━━━ PROVIDED DATA ━━━

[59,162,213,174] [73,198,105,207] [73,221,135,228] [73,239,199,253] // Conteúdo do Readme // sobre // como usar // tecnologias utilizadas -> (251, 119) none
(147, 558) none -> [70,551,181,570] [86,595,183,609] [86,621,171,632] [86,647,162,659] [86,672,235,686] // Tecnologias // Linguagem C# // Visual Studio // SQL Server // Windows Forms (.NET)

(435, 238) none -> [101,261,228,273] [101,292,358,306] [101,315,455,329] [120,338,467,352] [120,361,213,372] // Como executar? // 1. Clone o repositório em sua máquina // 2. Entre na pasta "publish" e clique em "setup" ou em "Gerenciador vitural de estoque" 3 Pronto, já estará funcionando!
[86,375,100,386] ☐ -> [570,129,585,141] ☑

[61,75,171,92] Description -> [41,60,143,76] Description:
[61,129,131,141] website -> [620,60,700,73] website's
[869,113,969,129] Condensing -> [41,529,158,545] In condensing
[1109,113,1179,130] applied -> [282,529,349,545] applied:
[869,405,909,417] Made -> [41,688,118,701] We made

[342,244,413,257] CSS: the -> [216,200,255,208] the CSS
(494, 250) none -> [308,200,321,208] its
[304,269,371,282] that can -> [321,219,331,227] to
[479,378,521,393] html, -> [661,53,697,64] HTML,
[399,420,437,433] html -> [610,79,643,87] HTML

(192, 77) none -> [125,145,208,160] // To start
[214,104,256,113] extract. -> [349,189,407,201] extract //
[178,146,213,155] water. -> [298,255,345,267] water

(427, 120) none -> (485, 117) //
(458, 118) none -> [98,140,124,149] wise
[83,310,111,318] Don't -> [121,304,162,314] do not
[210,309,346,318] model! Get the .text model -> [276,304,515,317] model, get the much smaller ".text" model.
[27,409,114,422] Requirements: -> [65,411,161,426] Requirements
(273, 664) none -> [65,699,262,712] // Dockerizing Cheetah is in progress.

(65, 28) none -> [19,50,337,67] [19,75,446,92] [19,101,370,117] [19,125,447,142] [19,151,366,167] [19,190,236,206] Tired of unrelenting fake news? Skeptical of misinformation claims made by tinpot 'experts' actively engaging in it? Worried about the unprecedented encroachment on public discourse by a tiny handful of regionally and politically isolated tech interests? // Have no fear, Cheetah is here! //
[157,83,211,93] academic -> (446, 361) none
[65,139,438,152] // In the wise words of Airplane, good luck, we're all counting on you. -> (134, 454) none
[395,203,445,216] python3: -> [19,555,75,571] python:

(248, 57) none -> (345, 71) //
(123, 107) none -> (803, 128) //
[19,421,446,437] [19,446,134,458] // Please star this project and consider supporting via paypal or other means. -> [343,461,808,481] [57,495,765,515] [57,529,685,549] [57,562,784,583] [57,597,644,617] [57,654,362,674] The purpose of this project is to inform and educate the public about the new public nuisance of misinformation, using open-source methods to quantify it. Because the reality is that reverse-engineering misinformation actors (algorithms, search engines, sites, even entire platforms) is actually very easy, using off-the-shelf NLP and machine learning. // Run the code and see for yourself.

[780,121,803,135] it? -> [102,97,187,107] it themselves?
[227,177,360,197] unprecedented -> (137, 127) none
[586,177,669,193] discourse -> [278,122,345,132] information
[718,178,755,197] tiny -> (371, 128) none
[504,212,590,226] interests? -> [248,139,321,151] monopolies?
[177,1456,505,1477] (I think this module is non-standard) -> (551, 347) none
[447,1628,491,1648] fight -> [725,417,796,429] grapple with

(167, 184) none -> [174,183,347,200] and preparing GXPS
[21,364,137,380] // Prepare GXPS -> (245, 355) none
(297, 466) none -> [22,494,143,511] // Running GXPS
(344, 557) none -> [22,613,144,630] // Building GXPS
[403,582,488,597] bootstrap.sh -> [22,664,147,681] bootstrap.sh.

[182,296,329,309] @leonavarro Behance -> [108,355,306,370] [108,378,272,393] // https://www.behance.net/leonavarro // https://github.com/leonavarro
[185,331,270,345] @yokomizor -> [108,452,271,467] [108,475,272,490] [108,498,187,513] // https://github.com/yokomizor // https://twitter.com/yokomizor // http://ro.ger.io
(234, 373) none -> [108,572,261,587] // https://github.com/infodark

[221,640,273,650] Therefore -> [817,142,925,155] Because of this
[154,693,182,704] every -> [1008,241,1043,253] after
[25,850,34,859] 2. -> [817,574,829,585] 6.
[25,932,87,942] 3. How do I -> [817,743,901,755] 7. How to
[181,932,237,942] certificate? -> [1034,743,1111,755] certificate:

━━━

### WORK REQUEST
Your output should be an exact copy of the lines from the top of the listing above to the line with "(147, 558) none", both ends included.

### TASK ANSWER
[59,162,213,174] [73,198,105,207] [73,221,135,228] [73,239,199,253] // Conteúdo do Readme // sobre // como usar // tecnologias utilizadas -> (251, 119) none
(147, 558) none -> [70,551,181,570] [86,595,183,609] [86,621,171,632] [86,647,162,659] [86,672,235,686] // Tecnologias // Linguagem C# // Visual Studio // SQL Server // Windows Forms (.NET)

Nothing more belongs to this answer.